Some people theorize that the human brain creates a copy of the outside world inside itself, based on information gleaned from our five senses. So, when we think about things, we use our internal copy of the world. Sort of like a database.

When you dream, your five senses are cut off, and you are left to swim around in a virtual world inside your head. You have complete control over your internal representation of the world (see lucid dreaming). I suspect that there is a lot of interplay between our internal representation of the world and the real world. When you're awake, you still have access to this virtual world. You're just putting more trust into your senses than what's already in your internal world. If you perceive something with one of your five senses, you change your internal representation of the world to incorporate that.
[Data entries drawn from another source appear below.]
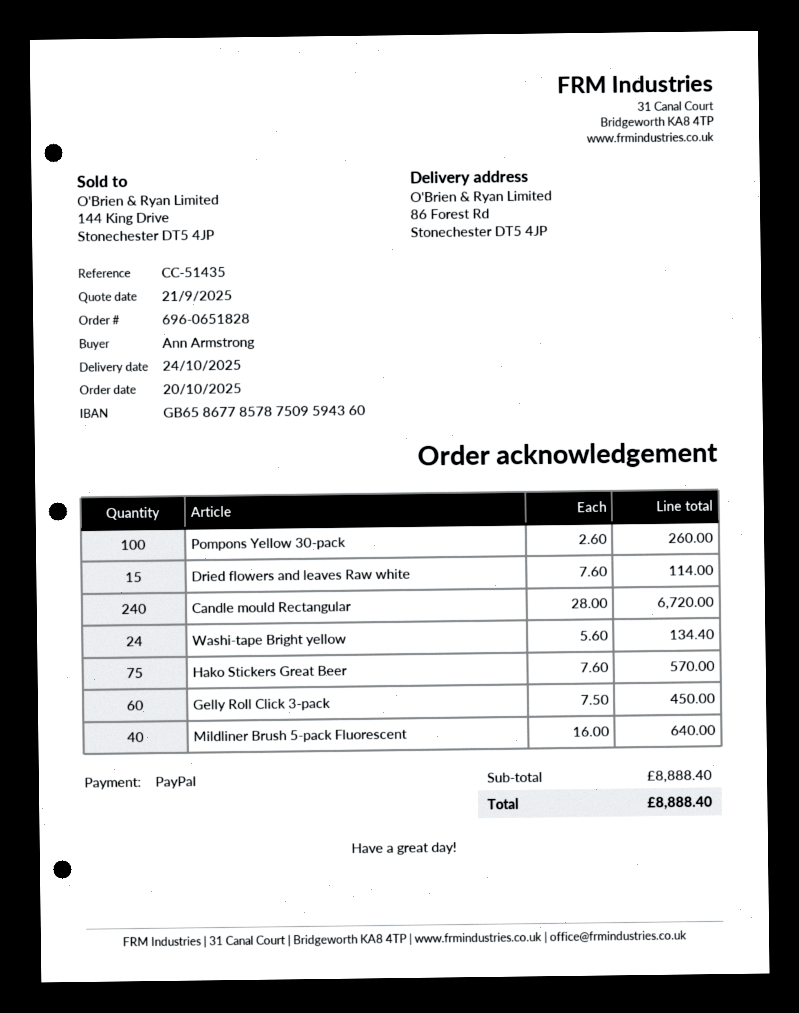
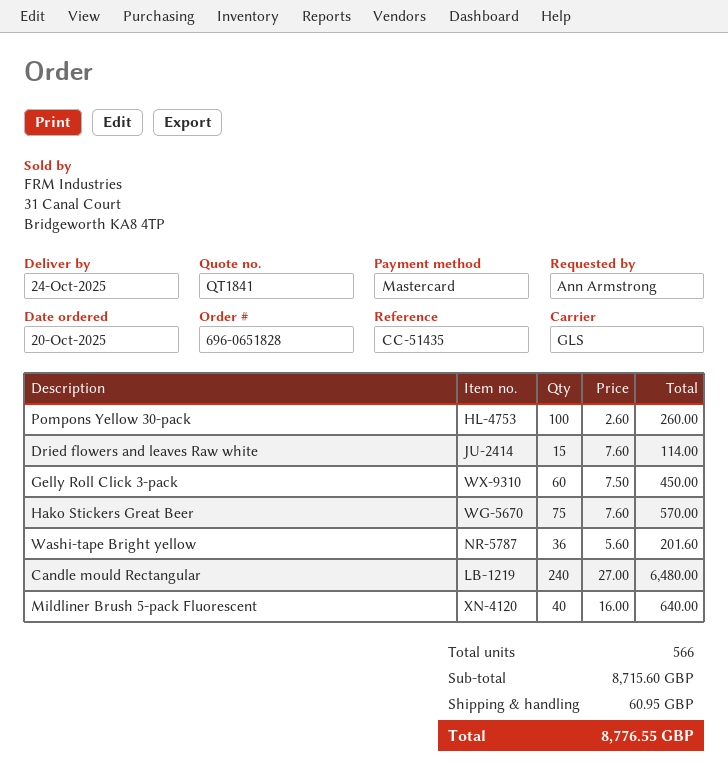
payment method: PayPal -> Mastercard
Candle mould Rectangular: 240 x 28.00 = 6720.00 -> 240 x 27.00 = 6480.00
Washi-tape Bright yellow: 24 x 5.60 = 134.40 -> 36 x 5.60 = 201.60
subtotal: 8888.40 -> 8715.60
shipping: none -> 60.95
total: 8888.40 -> 8776.55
If you start to trust your internal world more than your own senses, you have what occurs to me sometimes. When this happens, you can basically invent anything you want to perceive and you'll perceive it. In this case, your internal world is actually overlaid over your real senses, and you perceive both at the same time. It all depends on the degree of trust, of course.

Anyway, the old maxim, "People believe what they want to believe" is true. If you believe in a daydream more than what your own senses are telling you, you will start to believe it enough to actually "see" it.

I have no proof for any of this, of course. So I could just be completly wrong. This is just what I suspect based on what I've seen.

Last edited by juju; 07-16-2002 at 01:18 AM.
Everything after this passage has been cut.